# RamNode New York City Now Available!



## Nick_A (May 26, 2014)

I am pleased to announce the launch of our new NYC location. Test IPs/Looking Glass available in our FAQ.


----------



## MannDude (May 26, 2014)

Congrats on the expansion.

Also, just for reference:

*New York City*:
http://lg.nyc.ramnode.com


----------



## D. Strout (May 26, 2014)

Can I transfer a VPS from the Atlanta location (or for other customers, from other locations)?


----------



## drmike (May 26, 2014)

Is there filtering available at the new NY location?


----------



## serverian (May 26, 2014)

Yes, Staminus.


----------



## Gallaeaho (May 26, 2014)

Congratulations on your expansion!!! I've been looking forward to this.


----------



## Nick_A (May 26, 2014)

D. Strout said:


> Can I transfer a VPS from the Atlanta location (or for other customers, from other locations)?


Not yet - I should have linked this earlier: https://clientarea.ramnode.com/announcements.php?id=359


----------



## BlackoutIsHere (May 26, 2014)

Forgive me if it has already been stated but what datacenter are you in?


----------



## spry (May 26, 2014)

That's good news! After much anticipation. Congrats, @Nick_A

@BlackoutIsHere It is housed at Telehouse (Chelsea, Manhattan) NYC facility.

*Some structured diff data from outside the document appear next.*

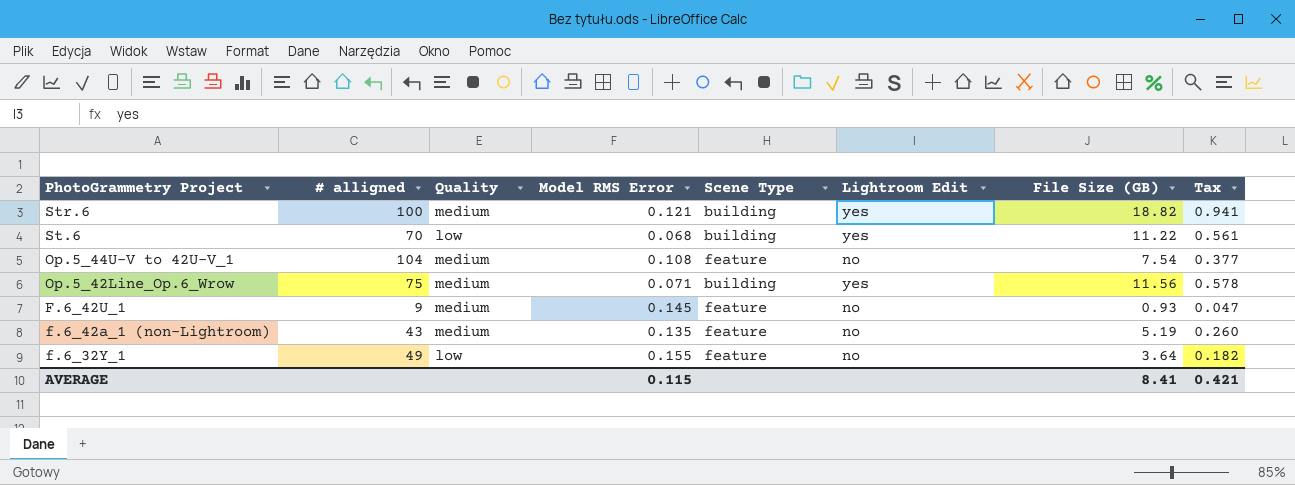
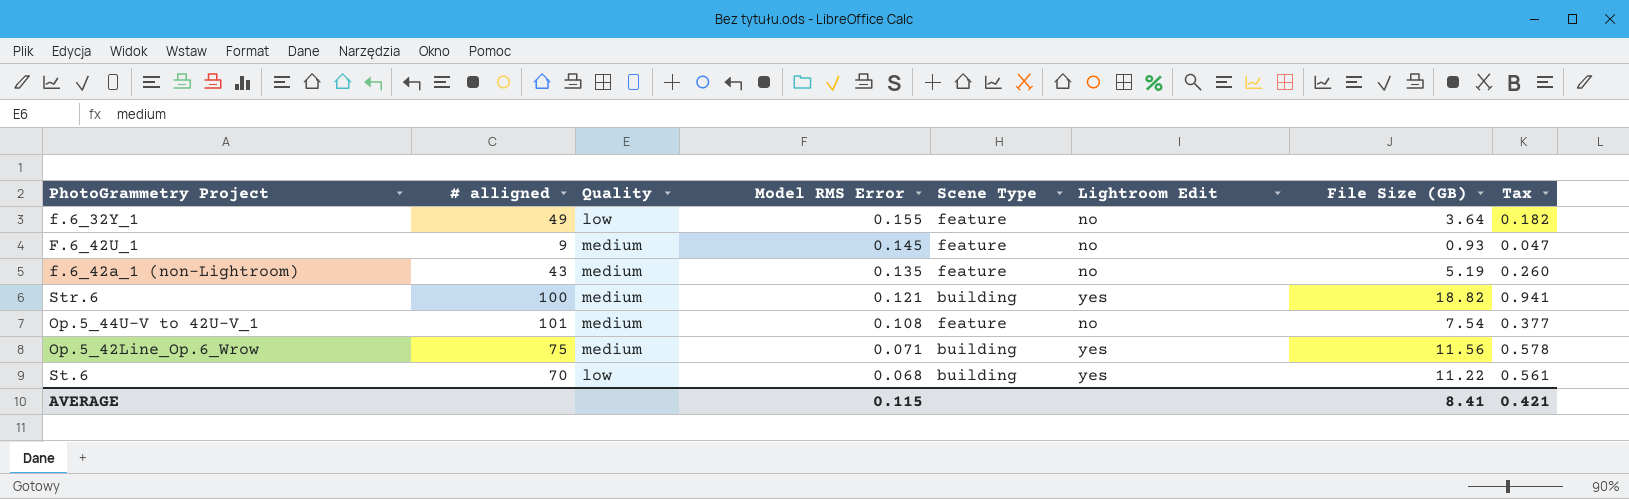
row order: PhotoGrammetry Project descending -> Model RMS Error descending
Op.5_44U-V to 42U-V_1 | # alligned: 104 -> 101

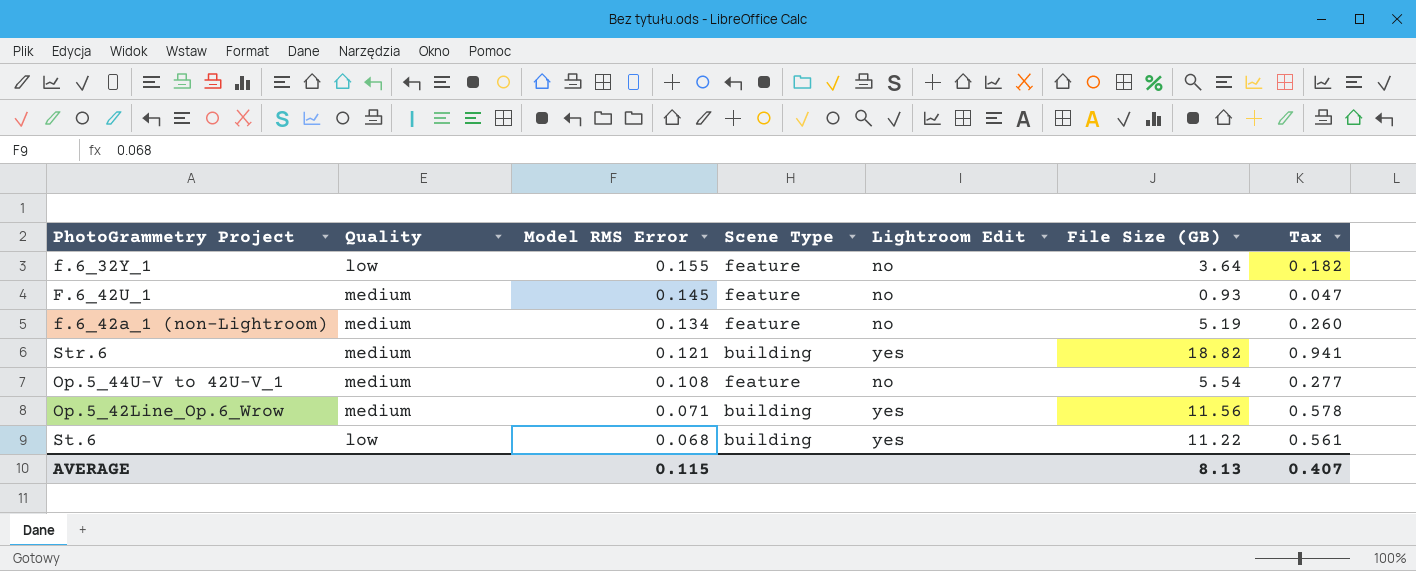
column # alligned | position: 2 -> none
f.6_42a_1 (non-Lightroom) | Model RMS Error: 0.135 -> 0.134
Op.5_44U-V to 42U-V_1 | File Size (GB): 7.54 -> 5.54
Op.5_44U-V to 42U-V_1 | Tax: 0.377 -> 0.277
AVERAGE | File Size (GB): 8.41 -> 8.13
AVERAGE | Tax: 0.421 -> 0.407

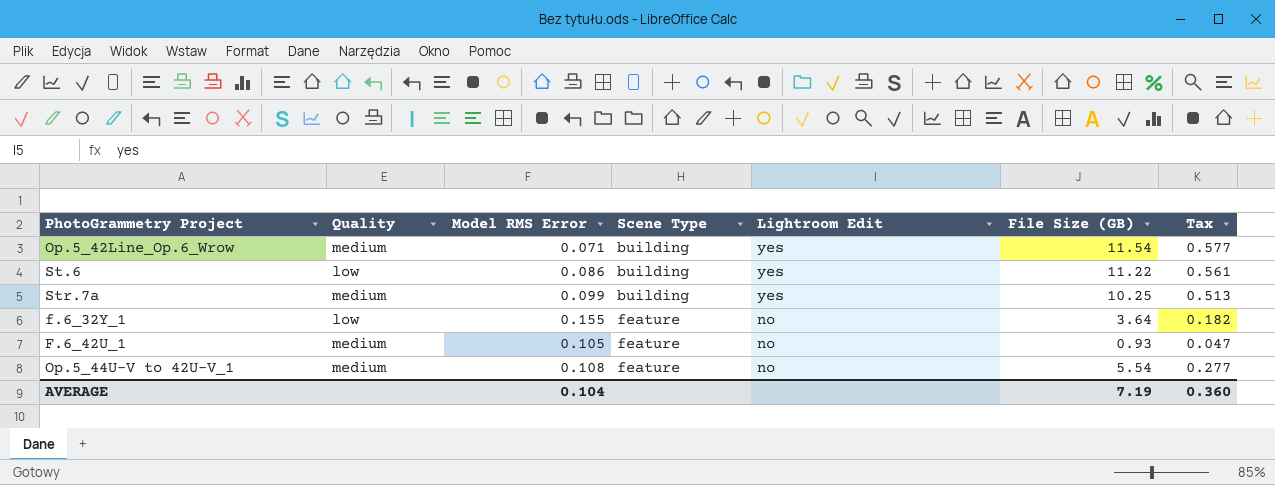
row order: Model RMS Error descending -> Scene Type ascending
row f.6_42a_1 (non-Lightroom): medium | 0.134 | feature | no | 5.19 | 0.260 -> none
row Str.6: medium | 0.121 | building | yes | 18.82 | 0.941 -> none
Op.5_42Line_Op.6_Wrow | File Size (GB): 11.56 -> 11.54
Op.5_42Line_Op.6_Wrow | Tax: 0.578 -> 0.577
St.6 | Model RMS Error: 0.068 -> 0.086
row Str.7a: none -> medium | 0.099 | building | yes | 10.25 | 0.513
F.6_42U_1 | Model RMS Error: 0.145 -> 0.105
AVERAGE | Model RMS Error: 0.115 -> 0.104
AVERAGE | File Size (GB): 8.13 -> 7.19
AVERAGE | Tax: 0.407 -> 0.360

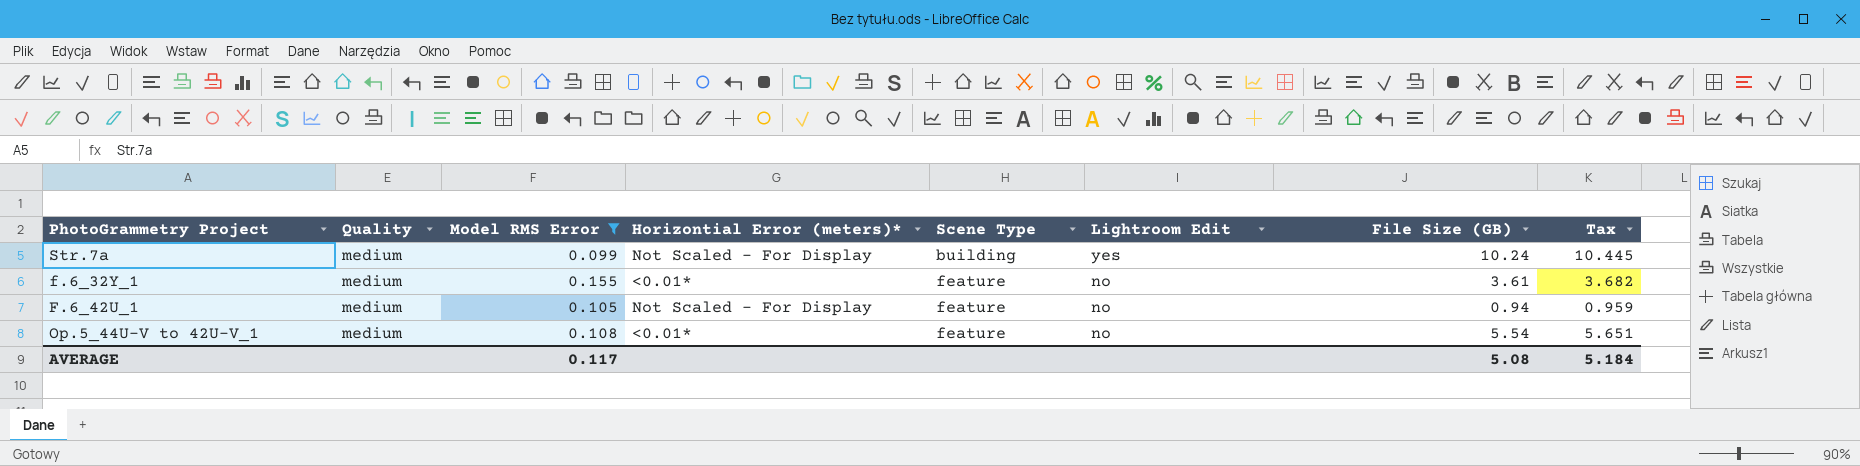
filter: none -> Model RMS Error >= 0.099
column Horizontial Error (meters)* | position: none -> 4
column Tax | formula: [File Size (GB)] * 0.05 -> [File Size (GB)] * 1.02
Str.7a | File Size (GB): 10.25 -> 10.24
f.6_32Y_1 | Quality: low -> medium
f.6_32Y_1 | File Size (GB): 3.64 -> 3.61
F.6_42U_1 | File Size (GB): 0.93 -> 0.94
AVERAGE | Model RMS Error: 0.104 -> 0.117
AVERAGE | File Size (GB): 7.19 -> 5.08
AVERAGE | Tax: 0.360 -> 5.184

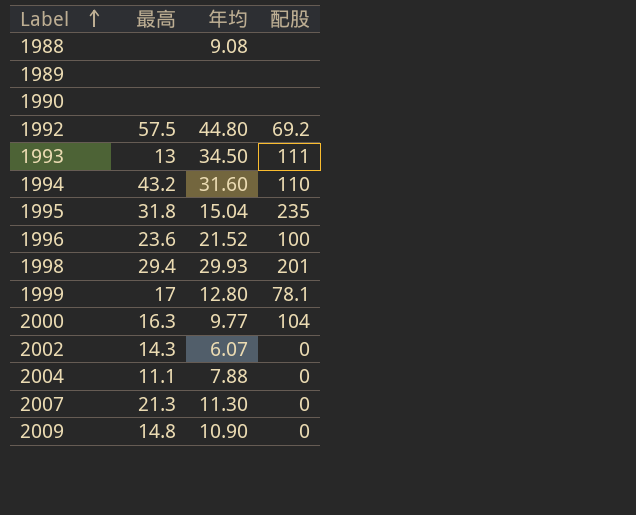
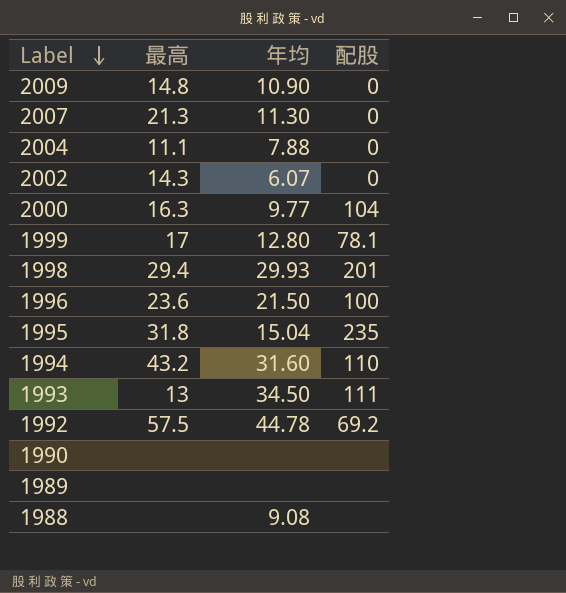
row order: Label ascending -> Label descending
1996 | 年均: 21.52 -> 21.50
1992 | 年均: 44.80 -> 44.78

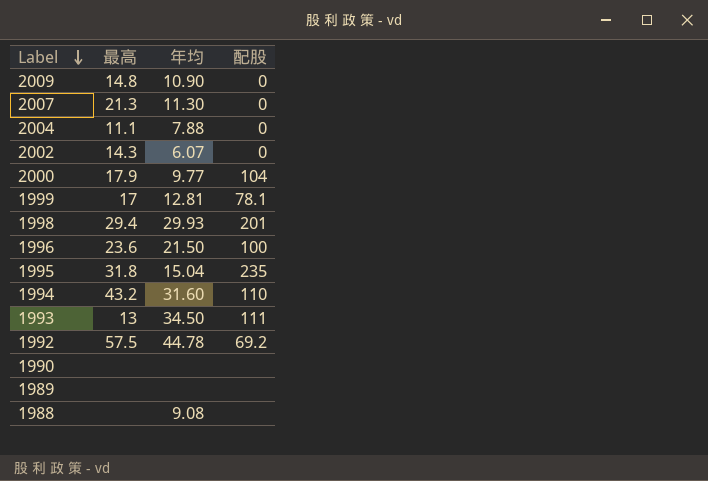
2000 | 最高: 16.3 -> 17.9
1999 | 年均: 12.80 -> 12.81

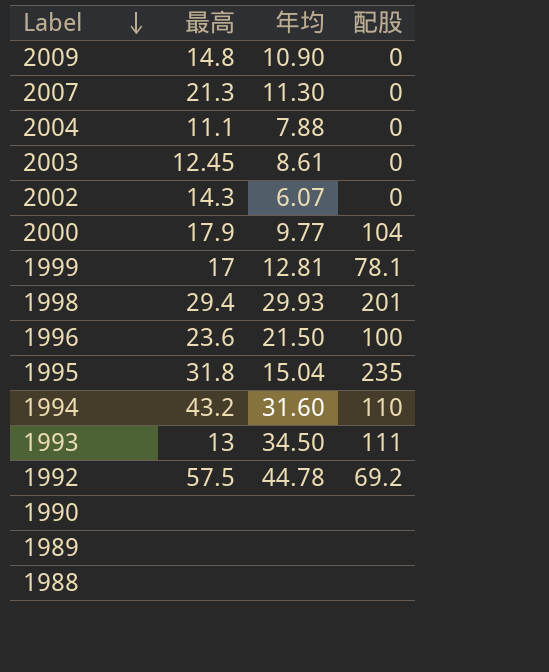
row 2003: none -> 12.45 | 8.61 | 0
1988 | 年均: 9.08 -> none

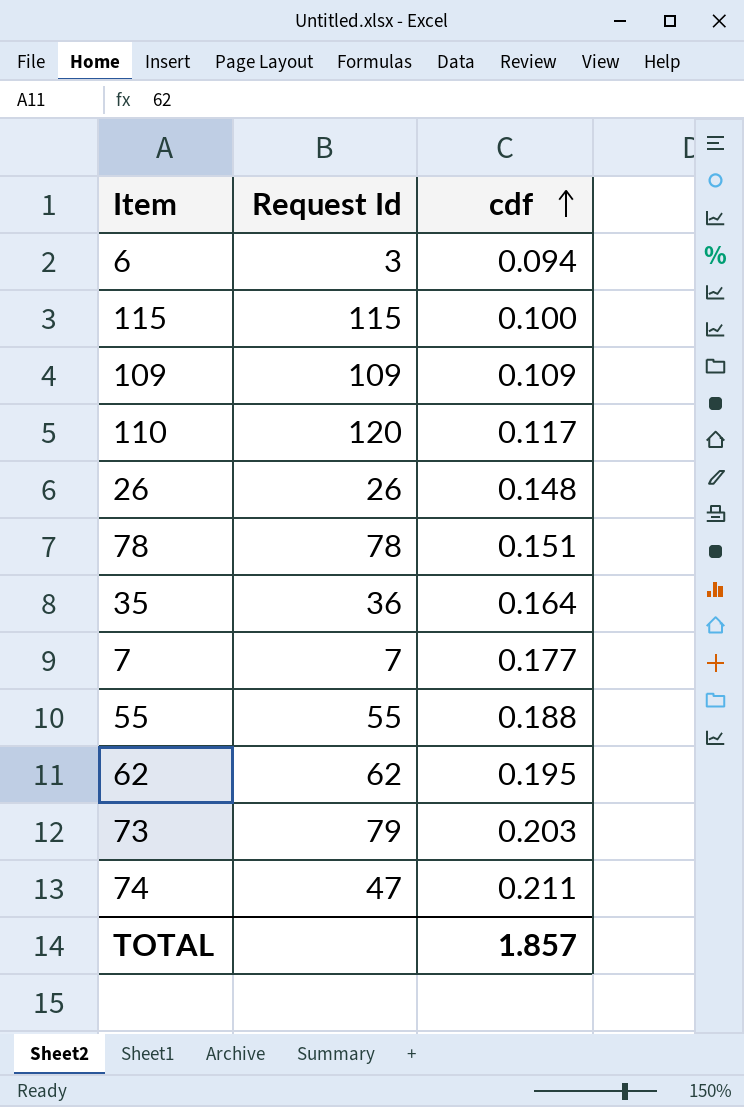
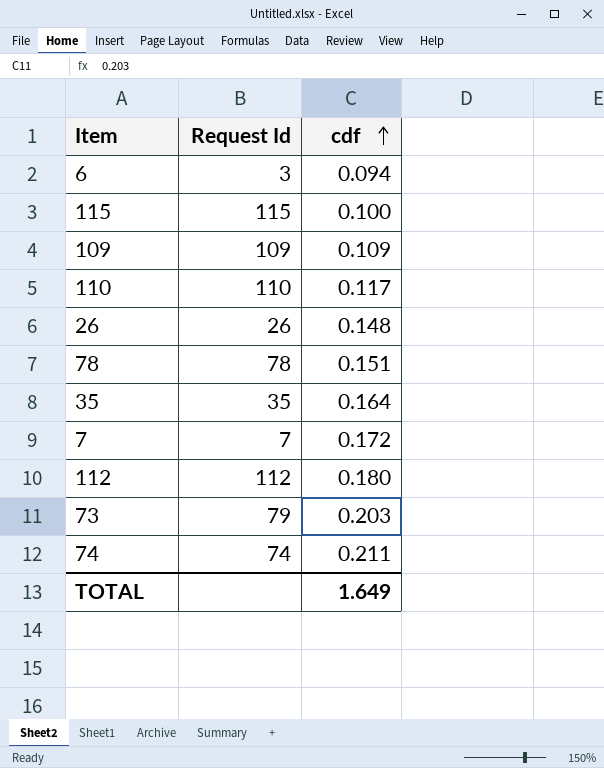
row 55: 55 | 0.188 -> none
row 62: 62 | 0.195 -> none
110 | Request Id: 120 -> 110
35 | Request Id: 36 -> 35
7 | cdf: 0.177 -> 0.172
row 112: none -> 112 | 0.180
74 | Request Id: 47 -> 74
TOTAL | cdf: 1.857 -> 1.649

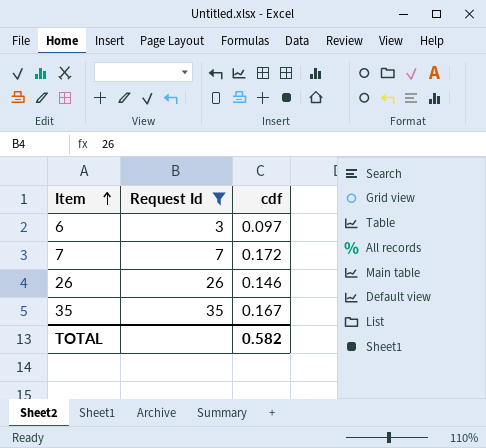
filter: none -> Request Id <= 35
row order: cdf ascending -> Item ascending
6 | cdf: 0.094 -> 0.097
26 | cdf: 0.148 -> 0.146
35 | cdf: 0.164 -> 0.167
TOTAL | cdf: 1.649 -> 0.582

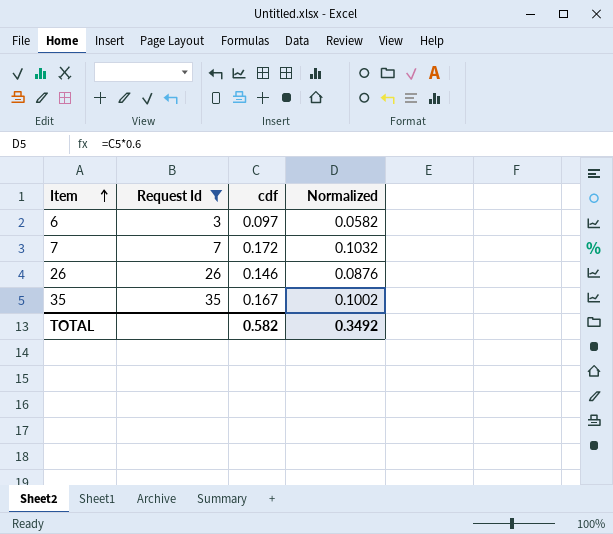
column Normalized | formula: none -> [cdf] * 0.6

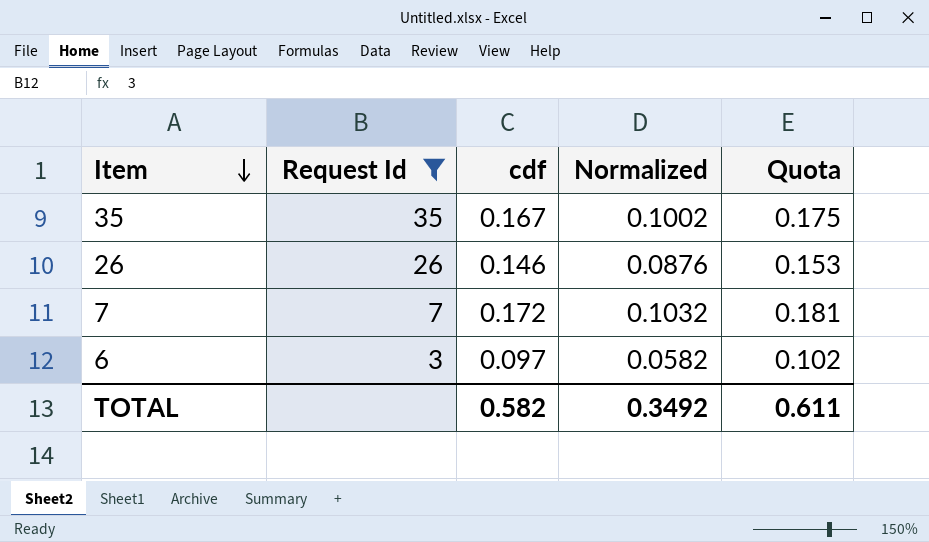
row order: Item ascending -> Item descending
column Quota | formula: none -> [cdf] * 1.05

Link: http://www.telehouse.net/global-data-centers/america/usa-data-centres/new-york-data-centres/telehouse-new-york-chelsea


----------



## VMBox (May 27, 2014)

Nice, it's not in a commonly used LE* DC either!


----------



## cspacews (May 29, 2014)

Congratulations on your expansion good luck with the new location


----------